Every line below from the one containing "Deferred Taxes | 2002: 8,449.01 -> 8,449.10" through the one containing "CAPEX | 1999: 98,688 -> 98,685" must be transcribed exactly. Omit all lines outside that stretch.

+++ Supplied records

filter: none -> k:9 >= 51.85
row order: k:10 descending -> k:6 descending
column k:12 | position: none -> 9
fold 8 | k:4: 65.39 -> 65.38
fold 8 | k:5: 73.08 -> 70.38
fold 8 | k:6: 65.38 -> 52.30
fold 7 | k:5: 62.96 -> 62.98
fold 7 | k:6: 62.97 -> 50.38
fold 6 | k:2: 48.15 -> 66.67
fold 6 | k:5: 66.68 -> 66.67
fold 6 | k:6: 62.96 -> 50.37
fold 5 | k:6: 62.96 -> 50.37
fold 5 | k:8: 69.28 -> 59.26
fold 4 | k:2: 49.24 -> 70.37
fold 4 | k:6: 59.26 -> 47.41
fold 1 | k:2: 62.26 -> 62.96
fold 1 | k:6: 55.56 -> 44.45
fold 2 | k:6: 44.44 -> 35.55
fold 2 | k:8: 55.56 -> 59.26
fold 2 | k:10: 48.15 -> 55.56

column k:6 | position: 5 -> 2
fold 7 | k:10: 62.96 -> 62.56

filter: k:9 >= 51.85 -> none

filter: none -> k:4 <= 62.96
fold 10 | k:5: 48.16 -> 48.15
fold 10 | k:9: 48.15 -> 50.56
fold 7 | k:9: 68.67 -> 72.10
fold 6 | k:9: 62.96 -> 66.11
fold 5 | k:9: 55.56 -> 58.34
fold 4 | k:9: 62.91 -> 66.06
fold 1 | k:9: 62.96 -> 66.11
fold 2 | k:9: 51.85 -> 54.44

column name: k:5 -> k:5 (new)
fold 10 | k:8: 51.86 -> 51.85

++++++
+++ Supplied records

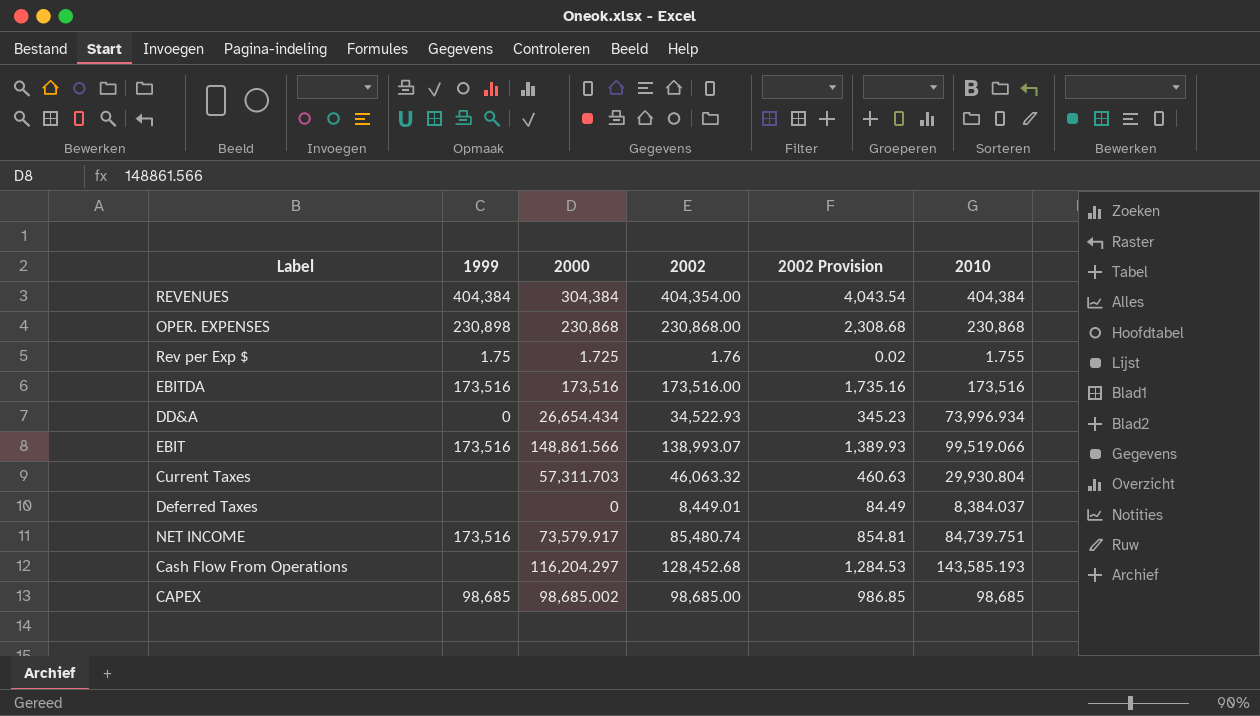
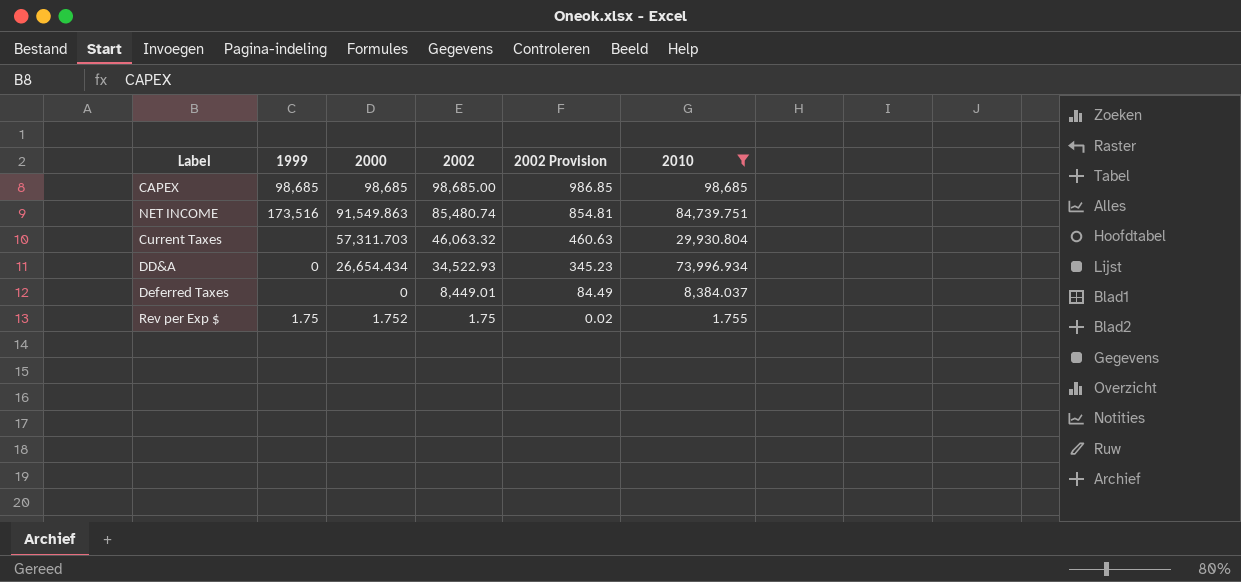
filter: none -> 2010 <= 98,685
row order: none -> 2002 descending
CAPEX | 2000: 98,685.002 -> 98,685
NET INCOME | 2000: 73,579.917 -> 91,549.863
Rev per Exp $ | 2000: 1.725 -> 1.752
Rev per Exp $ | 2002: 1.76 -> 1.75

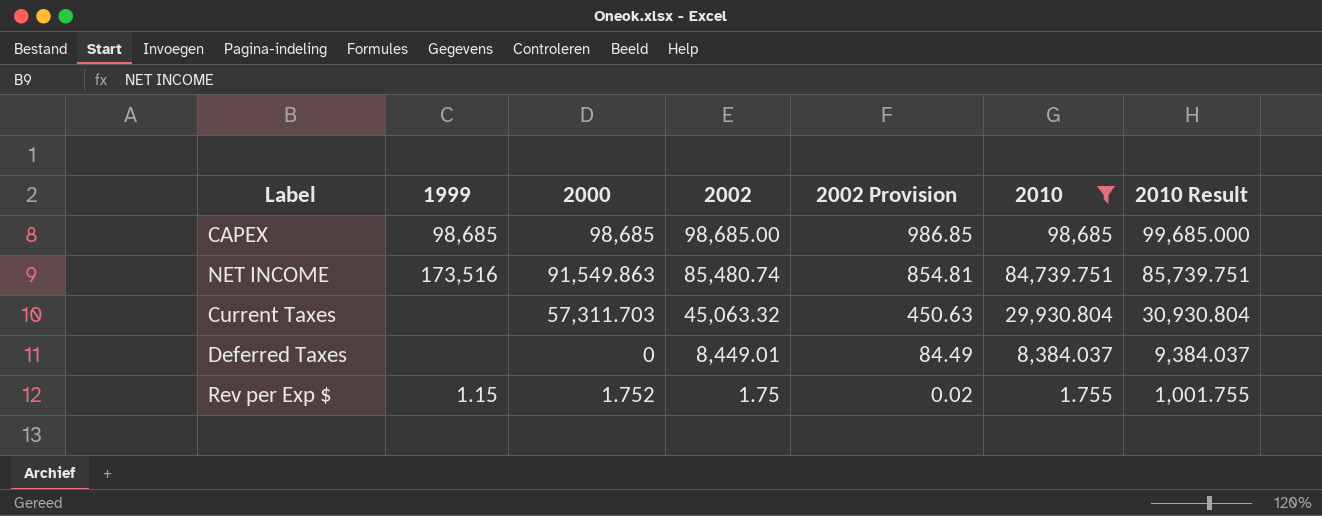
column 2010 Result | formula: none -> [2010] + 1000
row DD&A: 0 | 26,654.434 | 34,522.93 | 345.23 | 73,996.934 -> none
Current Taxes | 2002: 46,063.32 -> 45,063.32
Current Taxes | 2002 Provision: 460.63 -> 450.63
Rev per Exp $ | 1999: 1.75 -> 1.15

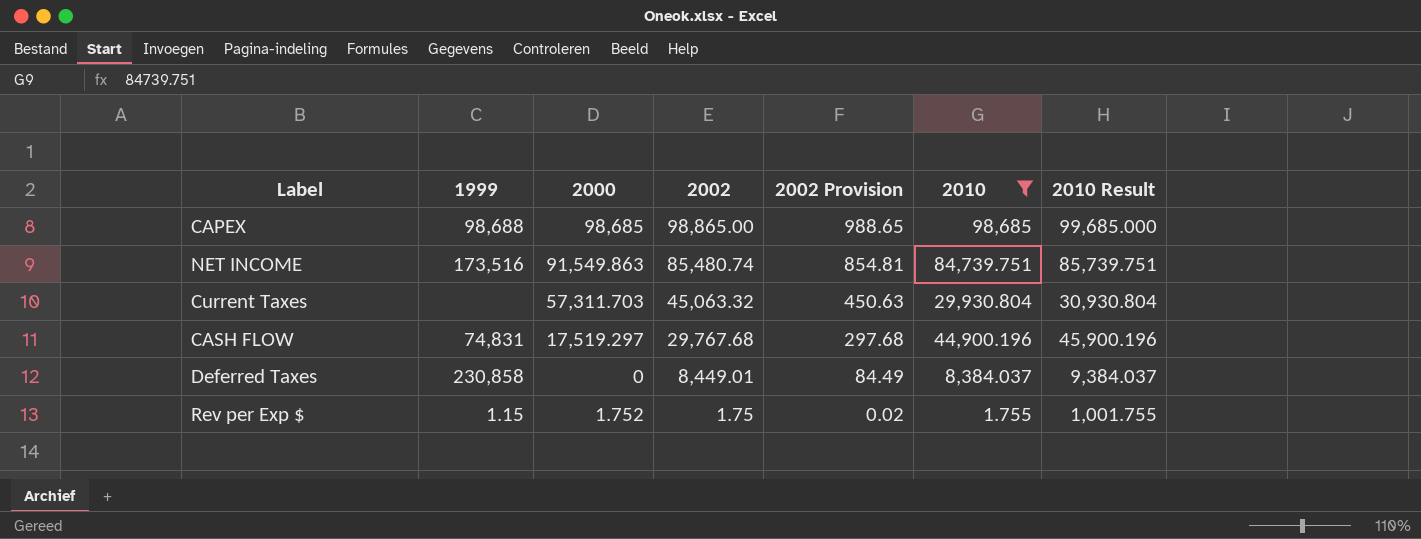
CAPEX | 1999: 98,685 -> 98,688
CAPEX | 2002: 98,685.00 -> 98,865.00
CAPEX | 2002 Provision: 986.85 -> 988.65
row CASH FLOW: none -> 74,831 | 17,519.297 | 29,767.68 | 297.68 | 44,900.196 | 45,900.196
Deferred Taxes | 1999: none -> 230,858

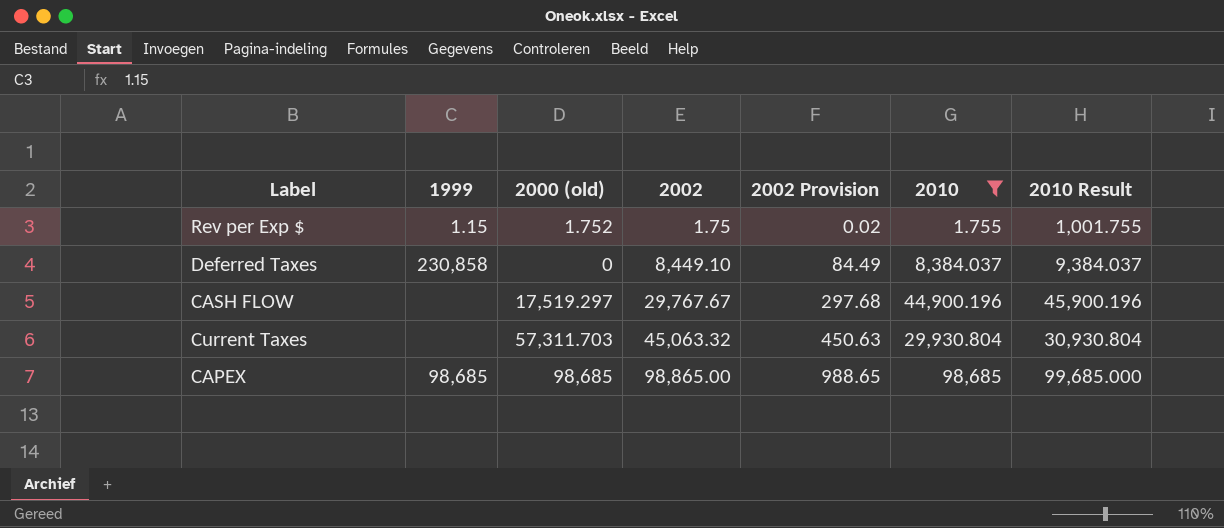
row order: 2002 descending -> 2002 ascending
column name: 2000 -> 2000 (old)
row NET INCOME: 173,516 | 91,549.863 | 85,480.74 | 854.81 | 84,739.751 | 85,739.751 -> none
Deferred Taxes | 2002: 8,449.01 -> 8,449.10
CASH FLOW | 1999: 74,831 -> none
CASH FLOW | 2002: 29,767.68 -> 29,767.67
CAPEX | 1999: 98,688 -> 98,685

++++++

● Response area:
Deferred Taxes | 2002: 8,449.01 -> 8,449.10
CASH FLOW | 1999: 74,831 -> none
CASH FLOW | 2002: 29,767.68 -> 29,767.67
CAPEX | 1999: 98,688 -> 98,685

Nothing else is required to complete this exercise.